Some cryptocurrency wallets will also give an overview of your portfolio via in-built investment dashboards. These kinds of wallet usually come in two options – hot or cold. Hot wallets exist only online and are pieces of specialist software designed for trading digital cash. Cold wallets are physical hardware objects that do the same job. Whatever kind you choose, you need to pick one that is set up to work with the currency you are trading (ie you need a Bitcoin wallet to trade Bitcoin).
Why do people use these for trading digital cash online?
Now we know more about what these wallets are, you might wonder why people use these for investing in cryptocurrencies online. After all, you can technically store your coins with the exchange you use for trading them. While this is true, most crypto investors will choose to use their own private hot or cold wallet.
This is because using your own crypto wallet is often seen as more secure. While the security measures the best exchanges have in place are high-level, hacking is still an ever-present threat for them. Global cybercrime stats for 2021 show how damaging this kind of crime is and most investors therefore feel much safer having their own wallet to use.
In addition, most crypto investors prefer the control and features that using their own crypto wallet brings. Many private wallets, for example, will include extra features that you will not find in custodial wallets offered by exchanges. Private cryptocurrency wallets also enable you to be in total control of your assets and be the only one who has access to them.
How to choose a crypto wallet
Once you have made your mind up to use a crypto wallet for trading digital cash, it is wise to know what to look for. The most obvious thing is deciding which sort you prefer. More active traders who do not want the cost of buying a cold wallet might go with an easy to access hot wallet. On the other hand, people who want a physical wallet they can carry around with them and lock safely away might go with a cold one.
Once you have settled on the sort of wallet you like, it is a case of researching the market to find the particular option you prefer.

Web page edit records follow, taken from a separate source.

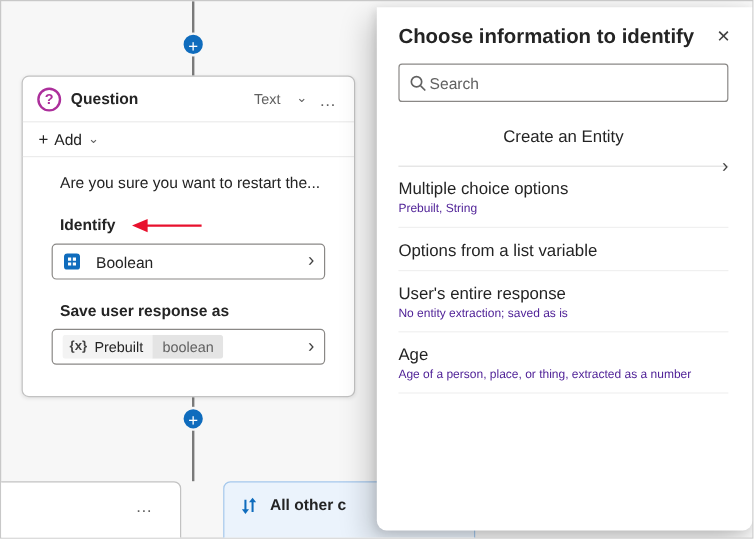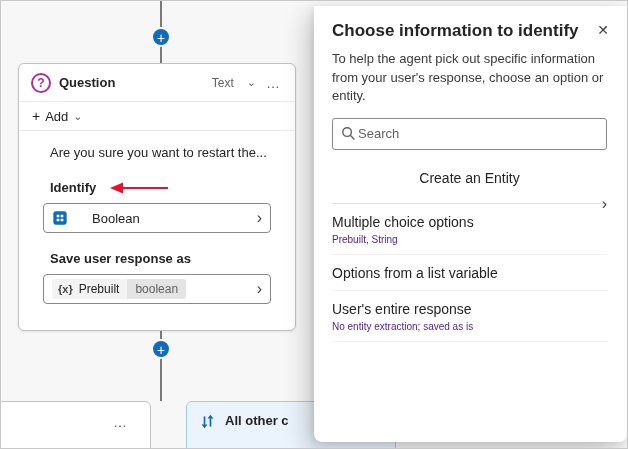--- a/index.html
+++ b/index.html
@@ -41,21 +41,21 @@
   .add-plus { font-size:14px; color:#242424; }
 
   .card-body { padding:0 24px; }
   .q-text { margin:14px 0 0 7px; font-size:13px; }
   .identify-row { margin:20px 0 0 7px; display:flex; align-items:center; }
   .section-label { font-size:13px; font-weight:bold; }
   .red-arrow { margin-left:12px; display:block; }
 
   .field {
     margin-top:8px; height:30px; border:1px solid #8a8886; border-radius:4px;
-    display:flex; align-items:center; padding:0 8px; gap:24px; background:#fff; cursor:pointer;
+    display:flex; align-items:center; padding:0 8px; gap:12px; background:#fff; cursor:pointer;
   }
   .chev-right { margin-left:auto; color:#424242; font-size:16px; line-height:1; }
   .field-text { font-size:13px; }
 
   .save-label { margin:18px 0 0 7px; }
 
   .var-chip { display:flex; border-radius:3px; overflow:hidden; font-size:12px; }
   .var-seg1 { display:flex; gap:6px; align-items:center; background:#f3f3f3; padding:3px 8px 3px 6px; }
   .var-token { color:#424242; font-weight:bold; font-size:11px; }
   .var-name { color:#242424; font-size:12px; }
@@ -181,21 +181,20 @@
       <path d="M13.5 16V5" stroke="#0f6cbd" stroke-width="2" fill="none"></path>
       <polygon points="13.5,2 10,6.5 17,6.5" fill="#0f6cbd"></polygon>
     </svg>
     <span class="condition-label">All other c</span>
   </div>
 
   <div class="panel">
     <div class="panel-title">Choose information to identify</div>
     <div class="close-btn">✕</div>
 
-    <div class="panel-desc">To help the agent pick out specific information from your user's response, choose an option or entity.</div>
 
     <div class="search-box">
       <svg width="15" height="15" viewBox="0 0 16 16">
         <circle cx="6.5" cy="6.5" r="4.6" fill="none" stroke="#616161" stroke-width="1.5"></circle>
         <line x1="10.2" y1="10.2" x2="14.3" y2="14.3" stroke="#616161" stroke-width="1.5"></line>
       </svg>
       <input type="text" placeholder="Search" style="">
     </div>
 
     <div class="create-entity-row">
@@ -213,18 +212,22 @@
         <div class="item-sub">Prebuilt, String</div>
       </div>
       <div class="entity-item">
         <div class="item-title">Options from a list variable</div>
       </div>
       <div class="entity-item">
         <div class="item-title">User's entire response</div>
         <div class="item-sub">No entity extraction; saved as is</div>
       </div>
       <div class="entity-item">
+        <div class="item-title">Age</div>
+        <div class="item-sub">Age of a person, place, or thing, extracted as a number</div>
+      </div>
+      <div class="entity-item">
         
       </div>
     </div>
   </div>
 
 </div>
 
 </body></html>

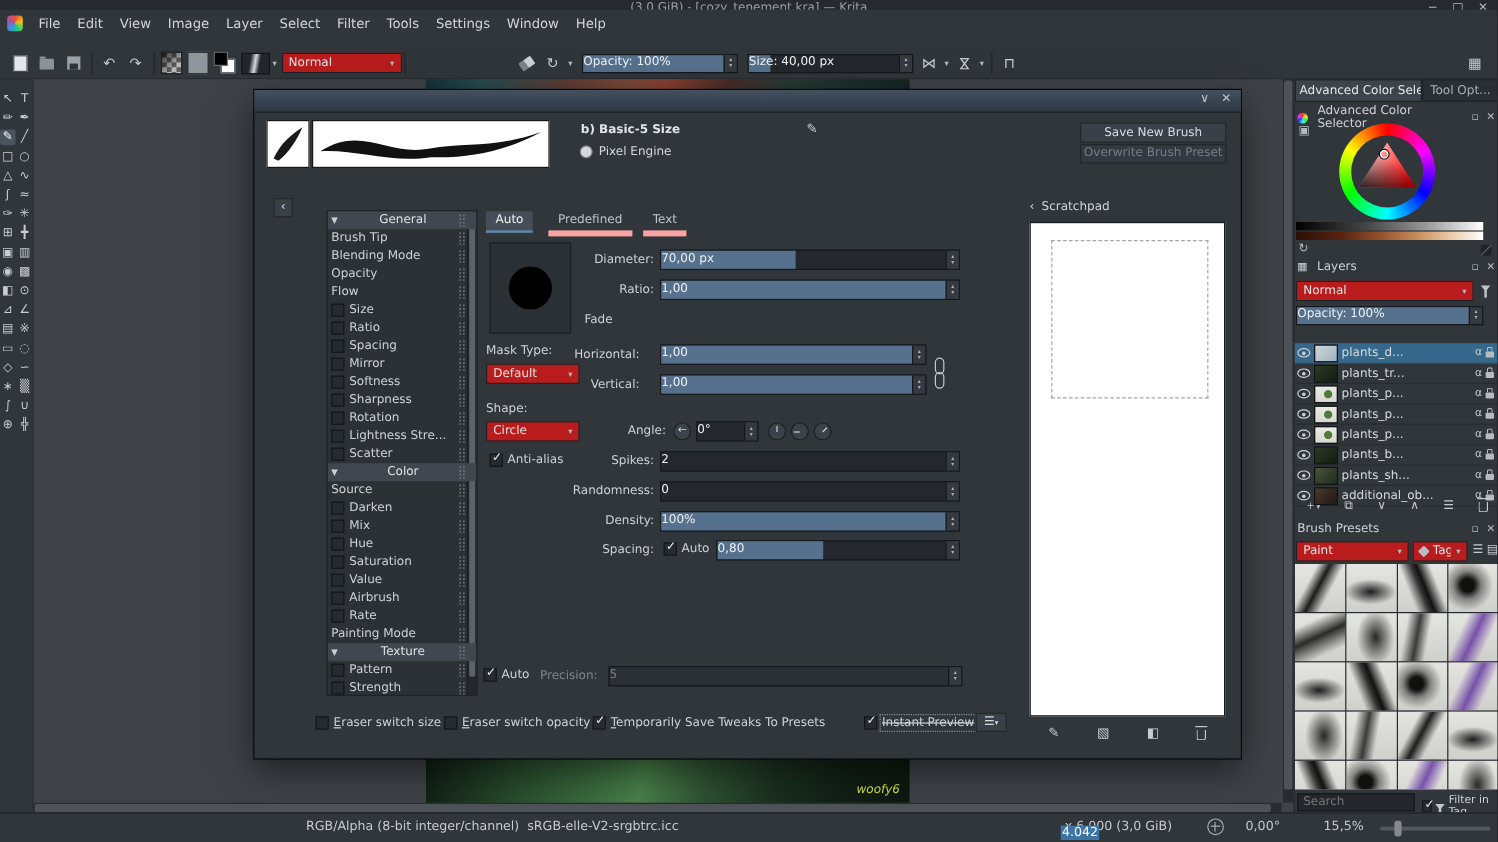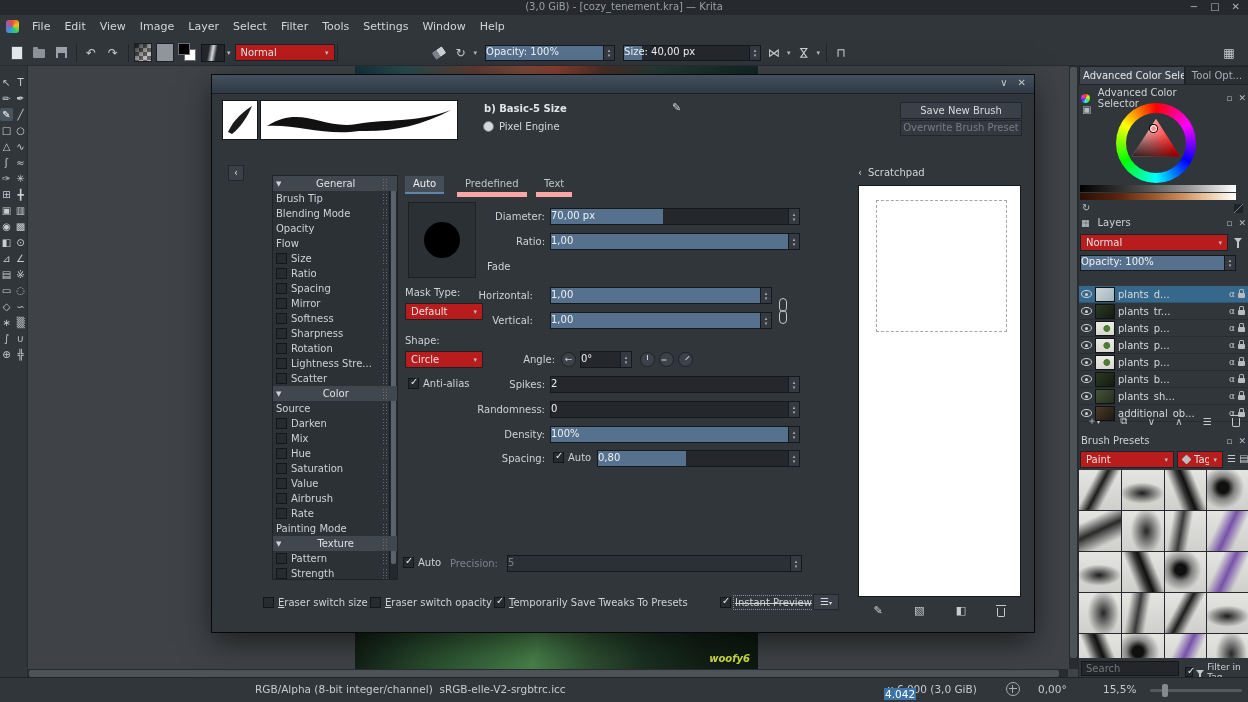--- a/index.html
+++ b/index.html
@@ -4,21 +4,21 @@
 <style>
   html,body{margin:0;padding:0;background:#1a1c1e;}
   .app{position:relative;width:1248px;height:702px;overflow:hidden;background:#31363b;
        font-family:"DejaVu Sans",sans-serif;font-size:11px;color:#d4d7da;}
   
   .titlebar{position:absolute;left:0;top:0;width:1248px;height:16px;background:#26292d;border-bottom:1px solid #1d2023;}
   .titlebar .wtitle{position:absolute;left:0;right:0;top:1px;text-align:center;font-size:10px;color:#9ba0a5;}
   .wctrl{position:absolute;top:1px;right:8px;display:flex;gap:12px;font-size:10px;color:#b2b7bc;}
   .wctrl span{cursor:default;}
   
-  .menubar{position:absolute;left:0;top:15px;width:1248px;height:23px;display:flex;align-items:center;padding-left:6px;box-sizing:border-box;background:#31363b;}
+  .menubar{position:absolute;left:0;top:8px;width:1248px;height:23px;display:flex;align-items:center;padding-left:6px;box-sizing:border-box;background:#31363b;}
   .klogo{width:13px;height:13px;border-radius:3px;background:conic-gradient(#e74c3c,#f1c40f,#2ecc71,#3498db,#9b59b6,#e74c3c);margin-right:6px;}
   .menu-item{padding:0 7px;font-size:11px;color:#d2d5d8;}
   
   .toolbar{position:absolute;left:0;top:40px;width:1248px;height:26px;display:flex;align-items:center;padding-left:8px;box-sizing:border-box;background:#31363b;border-bottom:1px solid #282c30;}
   .tbtn{width:18px;height:18px;display:flex;align-items:center;justify-content:center;color:#c8ccd0;font-size:12px;margin-right:4px;}
   .sep{width:1px;height:18px;background:#222529;margin:0 5px 0 2px;}
   .i-page{width:10px;height:12px;background:#e4e7e9;border:1px solid #4a4f54;}
   .i-folder{width:12px;height:9px;background:#8b9298;border-radius:1px;position:relative;margin-top:2px;}
   .i-folder::before{content:'';position:absolute;top:-2px;left:0;width:5px;height:2px;background:#8b9298;border-radius:1px 1px 0 0;}
   .i-floppy{width:11px;height:11px;background:#9aa1a7;position:relative;}
@@ -42,21 +42,21 @@
   .slider.disabled{background:#2b3036;}
   .slider.disabled .txt{color:#7a8187;}
   
   .toolbox{position:absolute;left:0;top:66px;width:28px;height:612px;background:#31363b;border-right:1px solid #282c30;display:grid;grid-template-columns:13px 13px;justify-content:center;align-content:start;row-gap:3px;column-gap:1px;padding-top:10px;box-sizing:border-box;}
   .tool{width:13px;height:13px;font-size:10px;line-height:13px;text-align:center;color:#c9cdd1;}
   .tool.act{background:#4a545e;border-radius:2px;color:#fff;}
   
   .canvas-area{position:absolute;left:28px;top:66px;width:1050px;height:612px;background:#3f4347;}
   .art-top{position:absolute;left:327px;top:0;width:403px;height:9px;background:linear-gradient(90deg,#16323a,#274c50 12%,#613c33 30%,#7d4a3a 42%,#8a3f31 50%,#4b2e28 62%,#263a35 75%,#1c2f2c 88%,#142624);}
   .art-bottom{position:absolute;left:327px;top:564px;width:403px;height:39px;background:linear-gradient(100deg,#101d14,#27492c 18%,#3a6b3e 35%,#49814a 45%,#2f5233 58%,#1b3020 72%,#122016 85%,#0d1810);}
-  .signature{position:absolute;right:8px;bottom:5px;color:#d6e53f;font-size:10px;font-style:italic;font-weight:bold;}
+  .signature{position:absolute;right:8px;bottom:5px;color:#d6e53f;font-size:10px;font-style:italic;}
   .hscroll{position:absolute;left:0;bottom:0;width:1040px;height:9px;background:#282c30;}
   .hscroll .ht{position:absolute;left:1px;top:1px;bottom:1px;width:99%;background:#4e5358;border-radius:2px;}
   .vscroll{position:absolute;right:0;top:0;width:9px;height:603px;background:#282c30;}
   .vscroll .vt{position:absolute;top:1px;left:1px;right:1px;height:98%;background:#4e5358;border-radius:2px;}
   
   .dialog{position:absolute;left:212px;top:75px;width:822px;height:557px;background:#31363b;box-shadow:0 10px 30px rgba(0,0,0,.55),0 0 0 1px #0a0c0e;}
   .dlg-title{position:absolute;left:0;top:0;right:0;height:18px;background:linear-gradient(#44505e,#2f3945);border-bottom:1px solid #1a1e23;}
   .dlg-title .dt{position:absolute;left:0;right:0;top:2px;text-align:center;font-size:11px;color:#d7dbdf;}
   .dlg-ctrl{position:absolute;right:8px;top:2px;display:flex;gap:10px;color:#c3c8cc;font-size:10px;}
   .thumb-box{position:absolute;left:10px;top:25px;width:36px;height:40px;background:#fff;border:1px solid #15181b;box-sizing:border-box;}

When doing this, it is important to look into the security if offers, the costs involved, the coins it enables you to trade and how easy it is to use.
Crypto wallets are important to traders
Although you do not technically need your own crypto wallet to store or trade coins on an exchange, most investors will use them. If you are planning to break into this type of trading yourself, getting to grips with what they are all about makes sense.